Edelsteine-24 – Chromdiopsid Lexikon

Chromdiopsid Lexikon · Chromdiopsid Kristalle

Chromdiopsid Kristalle – Mantelgeologie zum Anfassen

Chromdiopsid-Kristalle sind Boten aus dem Erdmantel: Entstanden in Tiefen von 80–200 km, in denselben Gesteinen wie Diamanten, an die Oberfläche gebracht durch vulkanische Kräfte. Ein Chromdiopsid-Kristall ist ein Stück Erdgeschichte – intensiv grün, monoklin, unverwechselbar.

Erkennungsmerkmale von Chromdiopsid-Kristallen

Sibirische Kristalle – die begehrtesten Sammlerstücke

Chromdiopsid-Kristalle aus den sibirischen Kimberliten Jakutiens sind die begehrtesten Sammlerstücke. Gut ausgebildete Kristalle mit intensivem Grün, klarer Transparenz und natürlichen Prismenflächen sind relativ selten – die meisten Rohsteine aus Sibirien werden direkt zu Schmucksteinen verarbeitet. Kristallstufen mit mehreren gut ausgebildeten Individuen auf Muttergestein sind außergewöhnlich und sehr begehrt.
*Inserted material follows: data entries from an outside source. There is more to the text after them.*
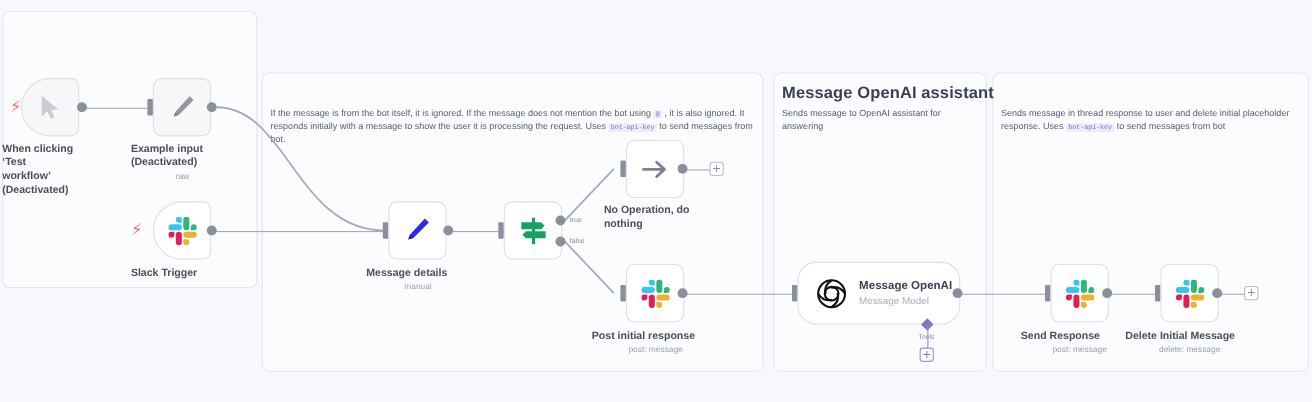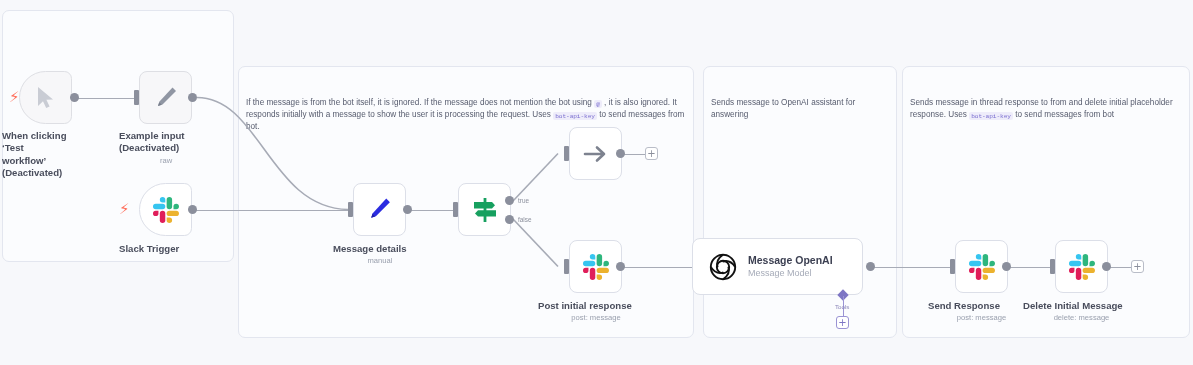"Message OpenAI assistant" div.panel-title { html: none -> <div>Message OpenAI assistant</div> }
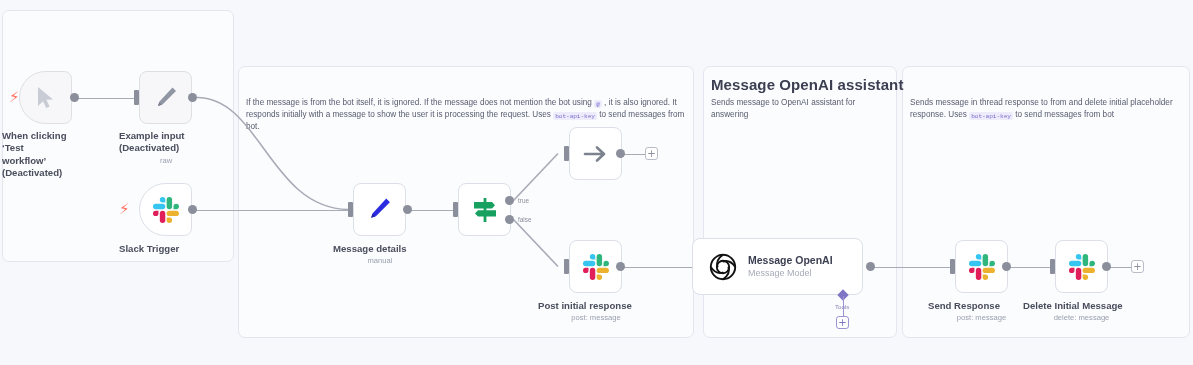"Sends message in thread response" span { text: from -> user }
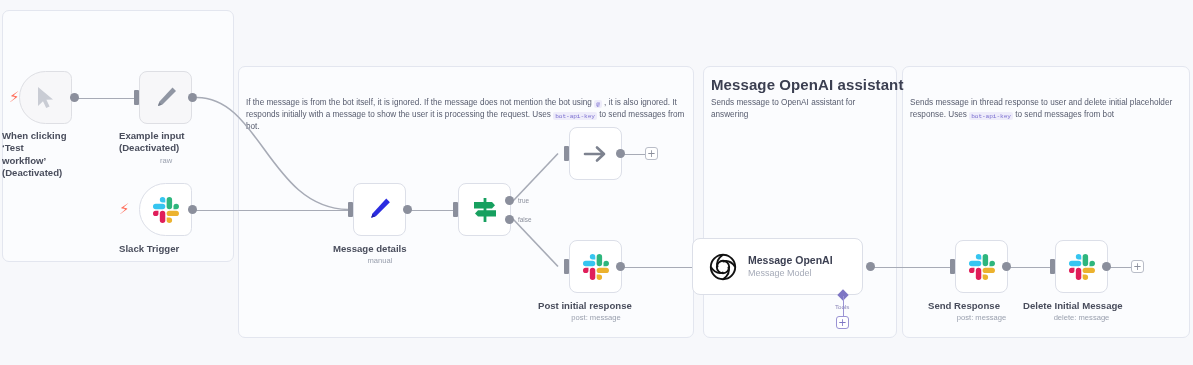"No Operation, do" div.node-label { html: none -> <div>No Operation, do nothing</div> }
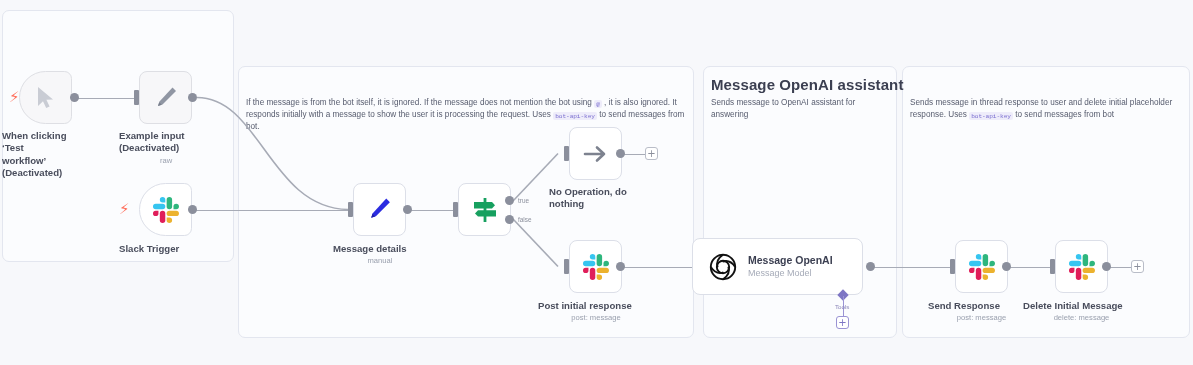"Message OpenAI" div.node { border-radius: none -> 17px; left: 692px -> 725px; width: 171px -> 148px }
Chromdiopsid als Diamantindikator

Ein besonderer Aspekt von Chromdiopsid-Kristallen aus Kimberliten: Sie sind Indikatorminerale für Diamantvorkommen. Geologen suchen in Flusssedimenten und Böden gezielt nach Chromdiopsid-Körnern, um Kimberlit-Pipes zu lokalisieren. Ein Chromdiopsid-Kristall trägt diese Geschichte buchstäblich in sich – er ist ein grüner Wegweiser zu den Diamanten, die in seiner Nähe entstanden sind.

Qualitätskriterien für Chromdiopsid-Kristalle
  • Kristallform: Gut ausgebildete Prismen, möglichst vollständig
  • Farbe: Intensives, reines Grün – je satter, desto wertvoller
  • Transparenz: Von transluzent bis transparent
  • Oberfläche: Natürliche Kristallflächen oder frische Spaltflächen
  • Herkunft: Sibirien (Jakutien) für Topqualität
  • Matrix: Kristalle auf Kimberlit-Muttergestein sind besonders interessant

Chromdiopsid vs. andere grüne Mineralien

Chromdiopsid-Kristalle werden gelegentlich mit Diopsid (ohne Chrom), Enstatit oder grünem Augit verwechselt – alles Pyroxene. Der Unterschied: Chromdiopsid hat das charakteristisch intensive, reine Chrom-Grün; die anderen Pyroxene zeigen blassere, oft bräunlichere oder gräulichere Töne. Eine einfache Dichtemessung oder Spektroskopie bestätigt die Identität im Zweifelsfall.

Fazit

Chromdiopsid-Kristalle sind für Mineraliensammler, die das Außergewöhnliche suchen: ein intensiv grünes Mantelmineral aus sibirischen Kimberliten, in direkter geologischer Nachbarschaft zu Diamanten entstanden. Selten, charakterstark und mit einer Geschichte, die tief in die Erde reicht.